What's This?

What's This?

Location: Artspace
Date: Friday March 5th, 2010
Time: Tues-Sat (6 pm-10 pm); First Friday (6 pm-10 pm)
Visit: www.artspacenc.org
Both Heather Freeman and Steven Subotnick employ personification in their work, utilizing animals to represent human emotions and traits in various scenarios. The series presented by Freeman combines digital imaging with animation to explore personal demons. Utilizing social networking technologies, Freeman asked people to depict their own personal demons. Responses often reflected self-perceived flaws or anxieties. These personal demons, however, often pointed directly to a notable strength or positive quality of the individual. Freeman’s series aims to celebrate self-perceived insecurities as great unbeknownst strengths. Subotnick’s animated films are associative explorations of themes found in history, folklore, and his own unconscious. He treats each film as an intuitive essay on a particular subject. His techniques are varied, but the poetic quality of the visual image is always his primary concern. In the case of Jelly Fishers, a hand-drawn animation (music by Igor Ballereau, Kenneth Kirschner, Aiden Baker, and QQQ), Subotnick has created a psychological fantasy about hunger. A family of anthropomorphic creatures lives in a little house at sea. They have nothing to eat, but a visit from an irritating fly starts a chain of events which leads to a meal for them all. Jellyfish are the currency of this world. They are everything - from clouds to cradles, from fishing nets to food.
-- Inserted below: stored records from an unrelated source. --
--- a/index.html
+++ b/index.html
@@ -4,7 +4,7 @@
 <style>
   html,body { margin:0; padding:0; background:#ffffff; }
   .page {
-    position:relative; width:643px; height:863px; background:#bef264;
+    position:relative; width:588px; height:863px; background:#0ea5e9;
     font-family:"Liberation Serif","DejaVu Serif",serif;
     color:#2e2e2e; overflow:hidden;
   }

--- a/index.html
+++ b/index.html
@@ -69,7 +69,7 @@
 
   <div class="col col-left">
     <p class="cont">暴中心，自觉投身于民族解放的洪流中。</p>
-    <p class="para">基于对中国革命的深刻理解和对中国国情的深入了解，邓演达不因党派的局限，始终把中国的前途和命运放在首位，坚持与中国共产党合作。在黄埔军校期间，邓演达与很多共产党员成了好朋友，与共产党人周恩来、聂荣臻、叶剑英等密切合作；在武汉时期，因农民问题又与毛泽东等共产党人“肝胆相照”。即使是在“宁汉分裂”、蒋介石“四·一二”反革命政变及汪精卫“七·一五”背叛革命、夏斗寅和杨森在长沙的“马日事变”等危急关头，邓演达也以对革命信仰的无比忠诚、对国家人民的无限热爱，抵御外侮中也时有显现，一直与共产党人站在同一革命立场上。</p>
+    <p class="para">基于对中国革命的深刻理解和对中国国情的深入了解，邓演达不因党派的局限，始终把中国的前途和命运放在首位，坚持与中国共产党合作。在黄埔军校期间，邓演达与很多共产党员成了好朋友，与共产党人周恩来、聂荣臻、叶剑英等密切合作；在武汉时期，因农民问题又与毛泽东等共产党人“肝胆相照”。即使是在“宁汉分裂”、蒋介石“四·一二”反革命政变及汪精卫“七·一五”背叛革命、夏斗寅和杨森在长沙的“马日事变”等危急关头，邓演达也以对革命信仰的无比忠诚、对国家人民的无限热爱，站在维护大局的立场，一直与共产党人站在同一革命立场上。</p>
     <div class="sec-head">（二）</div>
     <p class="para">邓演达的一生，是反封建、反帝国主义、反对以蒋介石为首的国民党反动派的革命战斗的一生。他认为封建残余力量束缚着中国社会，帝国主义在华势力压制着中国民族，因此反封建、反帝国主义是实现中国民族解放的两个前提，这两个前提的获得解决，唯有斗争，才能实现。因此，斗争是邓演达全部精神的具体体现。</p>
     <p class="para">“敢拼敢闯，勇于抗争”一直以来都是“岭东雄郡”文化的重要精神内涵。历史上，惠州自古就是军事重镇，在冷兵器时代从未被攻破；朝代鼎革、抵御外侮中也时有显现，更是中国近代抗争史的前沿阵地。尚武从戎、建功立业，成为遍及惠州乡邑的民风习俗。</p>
Freeman is Assistant Professor of Digital Media at the University of North Carolina-Charlotte where she teaches digital print, animation, video, installation, and drawing. Freeman holds a BA in Fine Art and German Studies from Oberlin College, OH, and a MFA in Studio Art from Rutgers University, NJ.
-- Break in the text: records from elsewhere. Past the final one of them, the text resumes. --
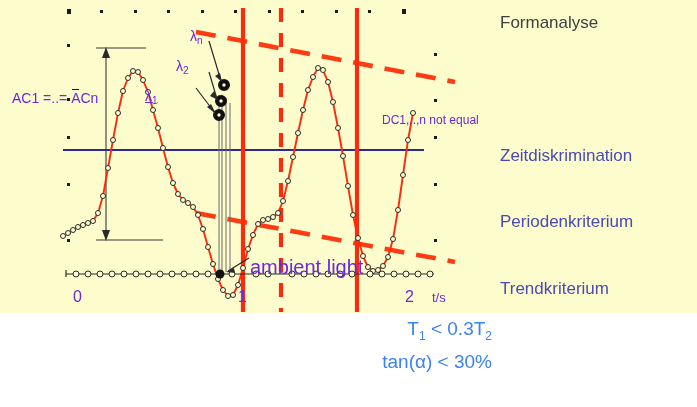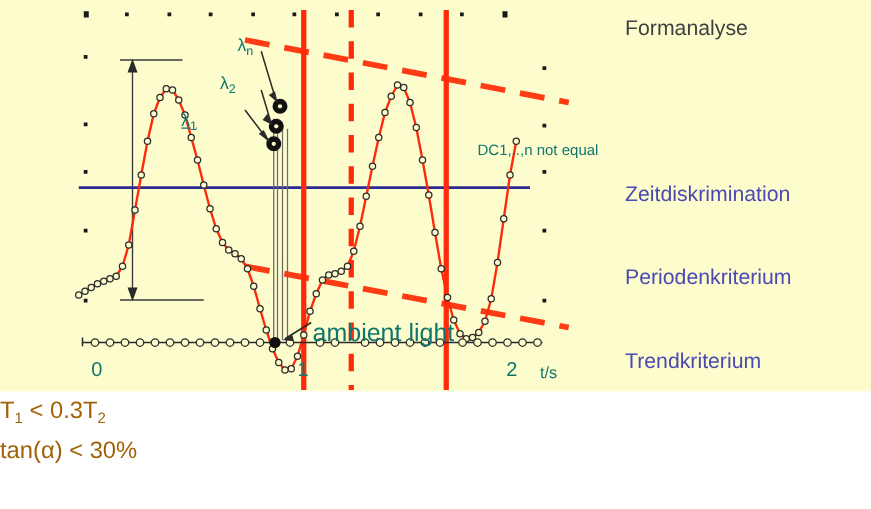--- a/index.html
+++ b/index.html
@@ -27,7 +27,7 @@
   sub{font-size:12px;}
 
   
-  .ann{position:absolute;color:#0f766e;white-space:nowrap;}
+  .ann{position:absolute;color:#6d28d9;white-space:nowrap;}
   #ac-label{left:12px;top:90px;font-size:14px;}
   #dc-label{left:382px;top:113px;font-size:12px;}
   #ambient-label{left:250px;top:256px;font-size:20px;}

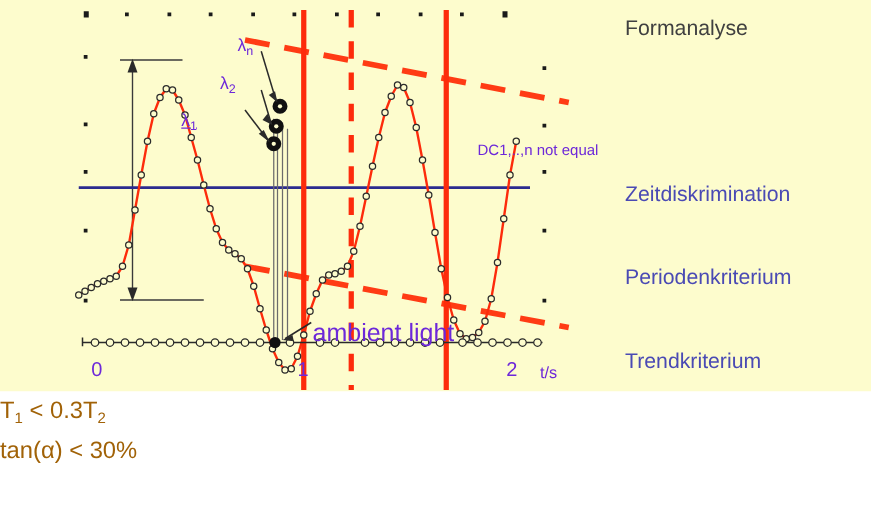--- a/index.html
+++ b/index.html
@@ -243,6 +243,7 @@
       <polygon fill="#2a2a2a" points="226,272 234,268 235,273"></polygon>
     </svg>
 
+    <div class="ann" id="ac-label"><span>AC1 =..= </span><span class="ovbar">A</span><span>Cn</span></div>
 
     <div class="ann" id="dc-label">DC1,..,n not equal</div>
 

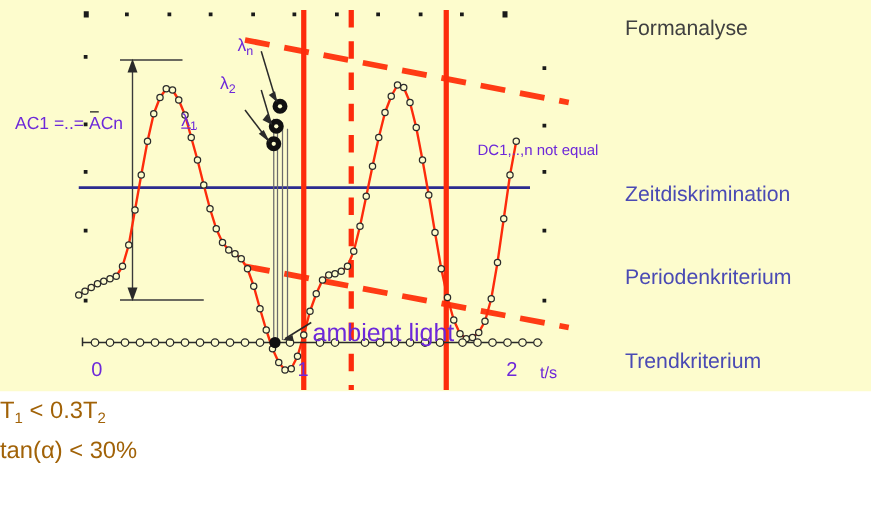--- a/index.html
+++ b/index.html
@@ -21,8 +21,8 @@
   #plot{position:absolute;left:0;top:0;width:492px;height:313px;}
 
   
-  #formulas{position:absolute;left:0px;top:316px;width:492px;text-align:left;
-            color:#a16207;font-size:19px;line-height:25px;}
+  #formulas{position:absolute;left:0px;top:316px;width:492px;text-align:right;
+            color:#3b82f6;font-size:19px;line-height:25px;}
   #formulas div{white-space:nowrap;}
   sub{font-size:12px;}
Freeman’s work has been exhibited regionally and nationally and has appeared in international exhibitions in Canada, China, Cuba, Germany, Hungary, New Zealand, Sweden, and Thailand.
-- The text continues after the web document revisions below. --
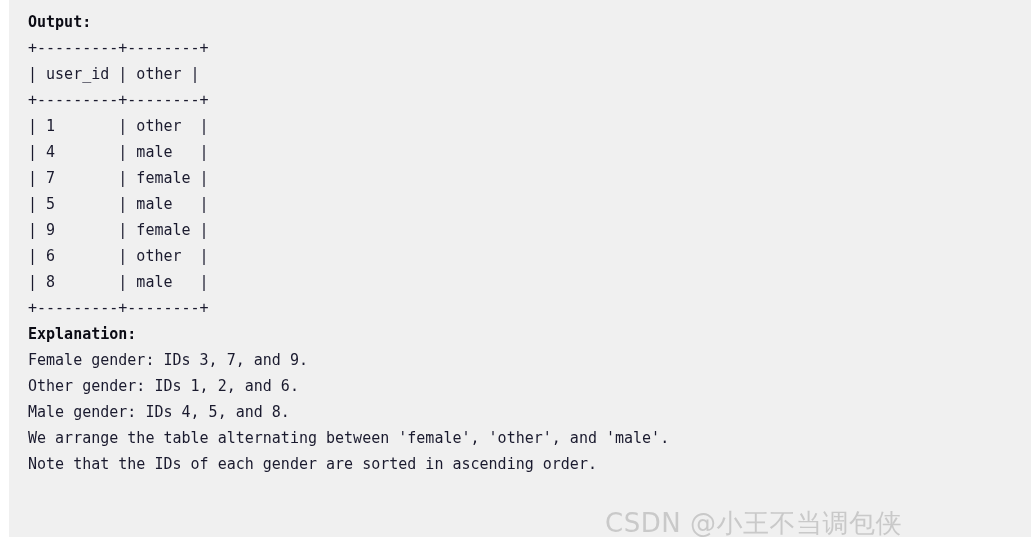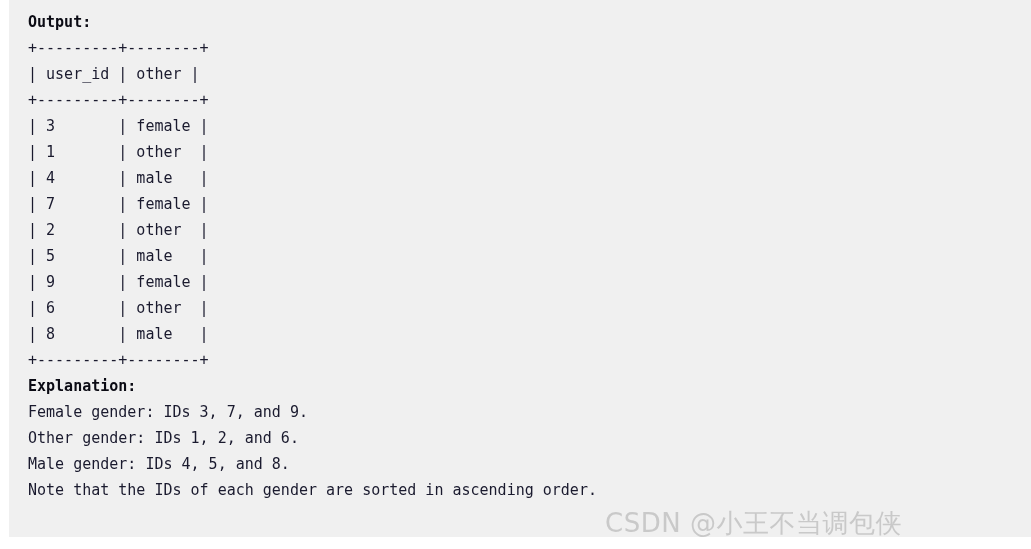--- a/index.html
+++ b/index.html
@@ -65,7 +65,6 @@
       <div class="code-line">+---------+--------+</div>
       <div class="code-line">| user_id | other |</div>
       <div class="code-line">+---------+--------+</div>
-      <div class="code-line">| 3       | female |</div>
       <div class="code-line">| 1       | other  |</div>
       <div class="code-line">| 4       | male   |</div>
       <div class="code-line">| 7       | female |</div>

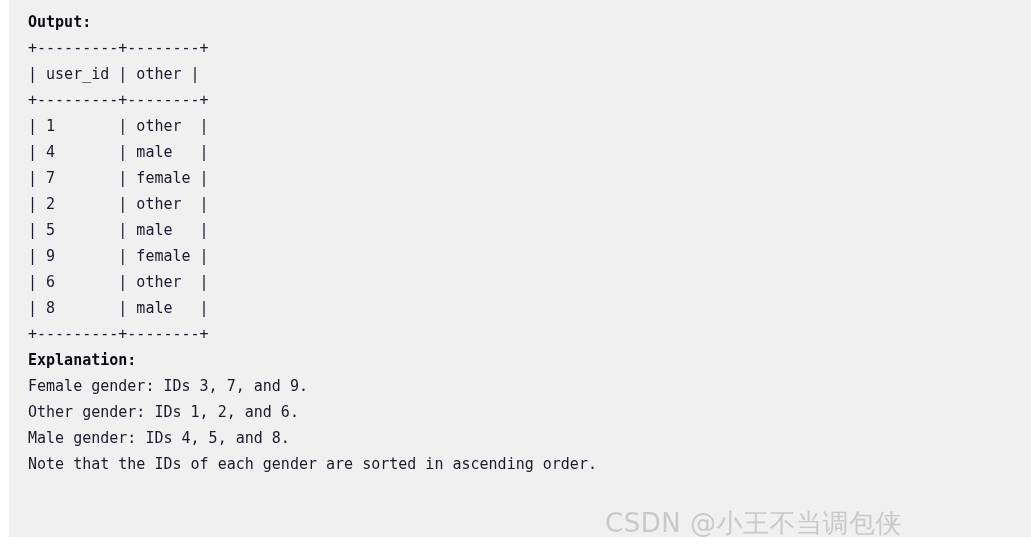--- a/index.html
+++ b/index.html
@@ -68,7 +68,6 @@
       <div class="code-line">| 1       | other  |</div>
       <div class="code-line">| 4       | male   |</div>
       <div class="code-line">| 7       | female |</div>
-      <div class="code-line">| 2       | other  |</div>
       <div class="code-line">| 5       | male   |</div>
       <div class="code-line">| 9       | female |</div>
       <div class="code-line">| 6       | other  |</div>

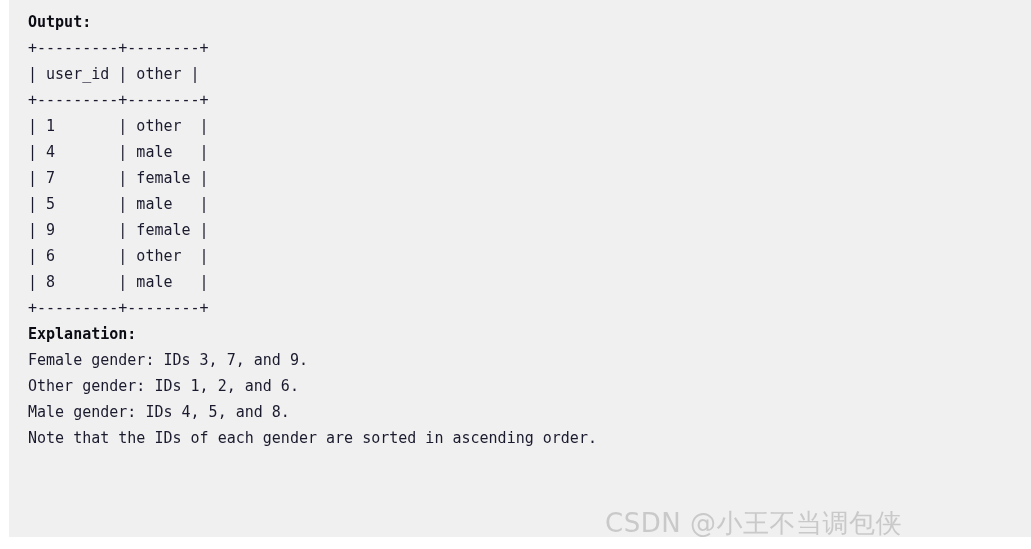--- a/index.html
+++ b/index.html
@@ -77,6 +77,7 @@
       <div class="code-line">Female gender: IDs 3, 7, and 9.</div>
       <div class="code-line">Other gender: IDs 1, 2, and 6.</div>
       <div class="code-line">Male gender: IDs 4, 5, and 8.</div>
+      <div class="code-line">We arrange the table alternating between 'female', 'other', and 'male'.</div>
       <div class="code-line">Note that the IDs of each gender are sorted in ascending order.</div>
     </div>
Subotnick earned his MFA in Experimental Animation from California Institute of the Arts, Valencia, CA, in 1986. His independent films have screened in festivals, galleries, and curated shows around the world, including at the Institute of Contemporary Art, Boston, MA and the Cincinnati Art Museum, Cleveland, OH. He has worked as an animator, director, illustrator, and author, and has taught animation at numerous institutions, including Rhode Island School of Design, Harvard University, and most recently at Wheaton College in Norton, MA.